* _Assignment_
In the copy, include no images. Reproduce the entries exactly.

* _Change detection data_

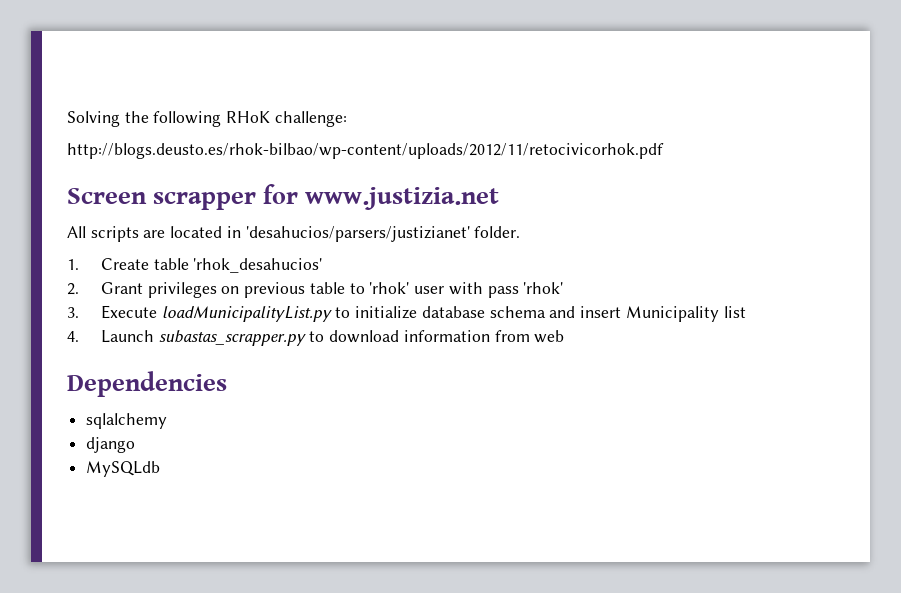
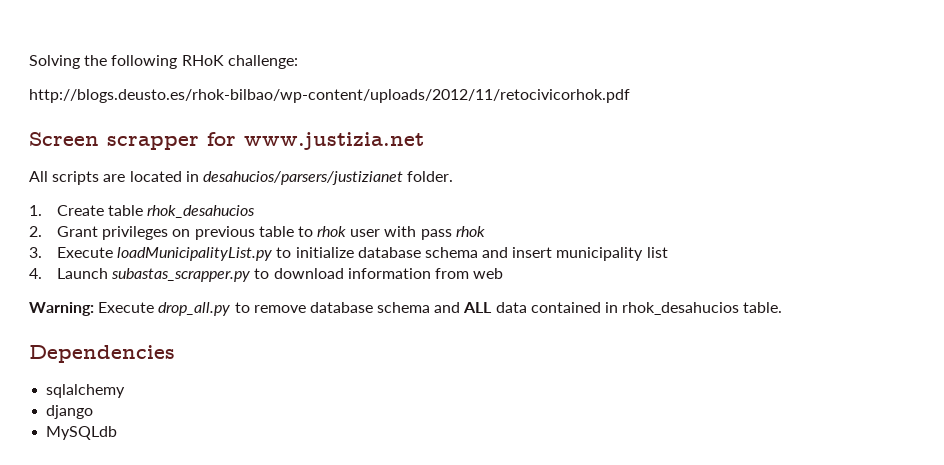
[245,226,470,242] 'desahucios/parsers/justizianet' -> [202,171,403,185] desahucios/parsers/justizianet
[193,258,323,273] 'rhok_desahucios' -> [147,205,256,218] rhok_desahucios
[369,282,410,294] 'rhok' -> [317,226,347,237] rhok
[523,282,564,294] 'rhok' -> [455,226,485,237] rhok
[625,306,719,322] Municipality -> [556,247,644,261] municipality
(565, 336) none -> [29,302,783,316] // Warning: Execute drop_all.py to remove database schema and ALL data contained in rhok_desahucios table.

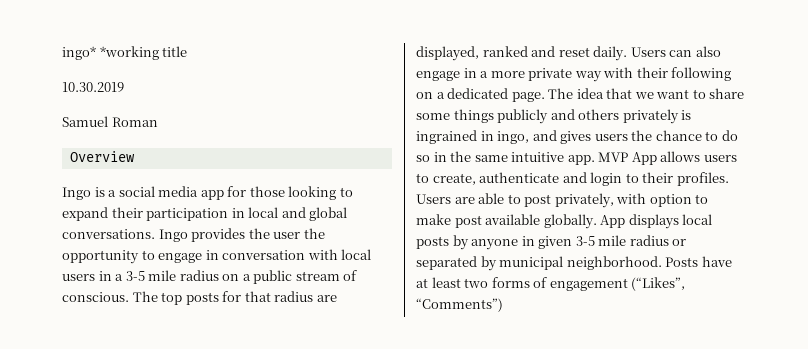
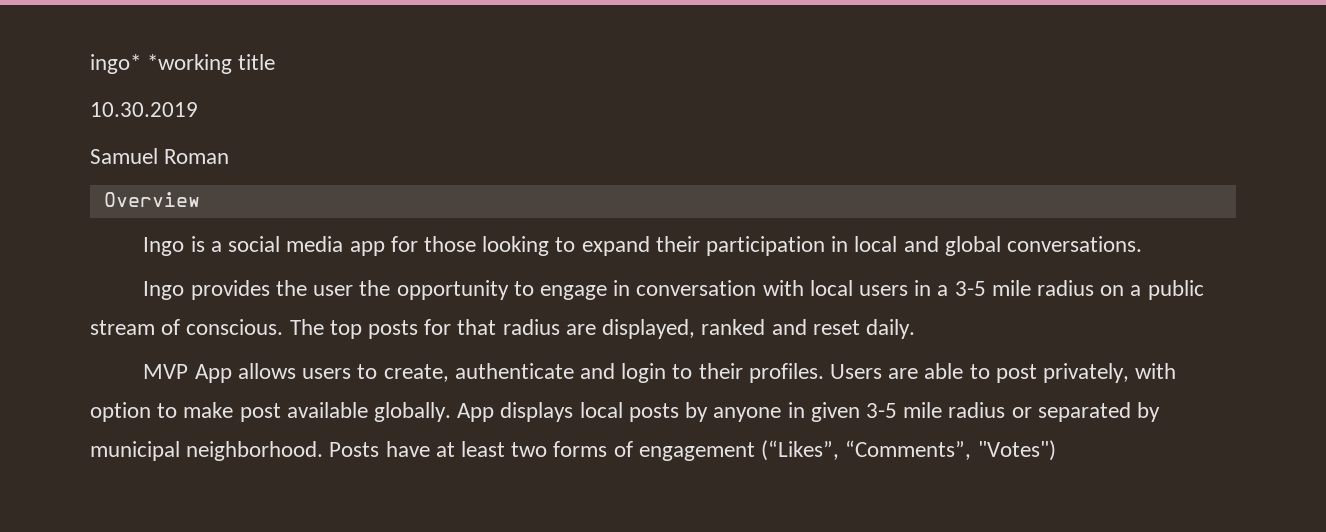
(155, 234) none -> (1143, 244) //
[630,46,721,57] [416,67,732,82] [416,88,745,102] [416,109,692,124] [416,130,738,144] [416,151,595,165] Users can also engage in a more private way with their following on a dedicated page. The idea that we want to share some things publicly and others privately is ingrained in ingo, and gives users the chance to do so in the same intuitive app. -> (915, 329) //
[416,298,503,312] “Comments”) -> [845,440,1056,461] “Comments”, "Votes")

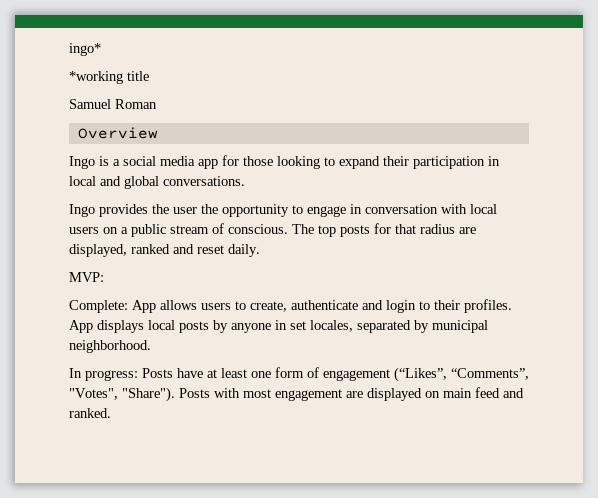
(141, 64) none -> (101, 49) //
[90,102,198,117] // 10.30.2019 -> (149, 76) none
[914,280,1095,296] in a 3-5 mile radius -> (99, 230) none
[143,364,189,379] MVP -> [69,272,104,282] [69,300,128,313] MVP: // Complete:
[829,363,1177,383] [90,402,452,422] Users are able to post privately, with option to make post available globally. -> (512, 306) none
[810,402,1032,422] given 3-5 mile radius or -> [290,320,353,332] set locales,
(324, 451) none -> [69,368,138,381] // In progress:
[511,441,608,457] two forms -> [251,367,304,378] one form
[977,440,1056,461] "Votes") -> [69,387,524,402] [69,408,111,418] "Votes", "Share"). Posts with most engagement are displayed on main feed and ranked.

* _Task result_
[245,226,470,242] 'desahucios/parsers/justizianet' -> [202,171,403,185] desahucios/parsers/justizianet
[193,258,323,273] 'rhok_desahucios' -> [147,205,256,218] rhok_desahucios
[369,282,410,294] 'rhok' -> [317,226,347,237] rhok
[523,282,564,294] 'rhok' -> [455,226,485,237] rhok
[625,306,719,322] Municipality -> [556,247,644,261] municipality
(565, 336) none -> [29,302,783,316] // Warning: Execute drop_all.py to remove database schema and ALL data contained in rhok_desahucios table.

(155, 234) none -> (1143, 244) //
[630,46,721,57] [416,67,732,82] [416,88,745,102] [416,109,692,124] [416,130,738,144] [416,151,595,165] Users can also engage in a more private way with their following on a dedicated page. The idea that we want to share some things publicly and others privately is ingrained in ingo, and gives users the chance to do so in the same intuitive app. -> (915, 329) //
[416,298,503,312] “Comments”) -> [845,440,1056,461] “Comments”, "Votes")

(141, 64) none -> (101, 49) //
[90,102,198,117] // 10.30.2019 -> (149, 76) none
[914,280,1095,296] in a 3-5 mile radius -> (99, 230) none
[143,364,189,379] MVP -> [69,272,104,282] [69,300,128,313] MVP: // Complete:
[829,363,1177,383] [90,402,452,422] Users are able to post privately, with option to make post available globally. -> (512, 306) none
[810,402,1032,422] given 3-5 mile radius or -> [290,320,353,332] set locales,
(324, 451) none -> [69,368,138,381] // In progress:
[511,441,608,457] two forms -> [251,367,304,378] one form
[977,440,1056,461] "Votes") -> [69,387,524,402] [69,408,111,418] "Votes", "Share"). Posts with most engagement are displayed on main feed and ranked.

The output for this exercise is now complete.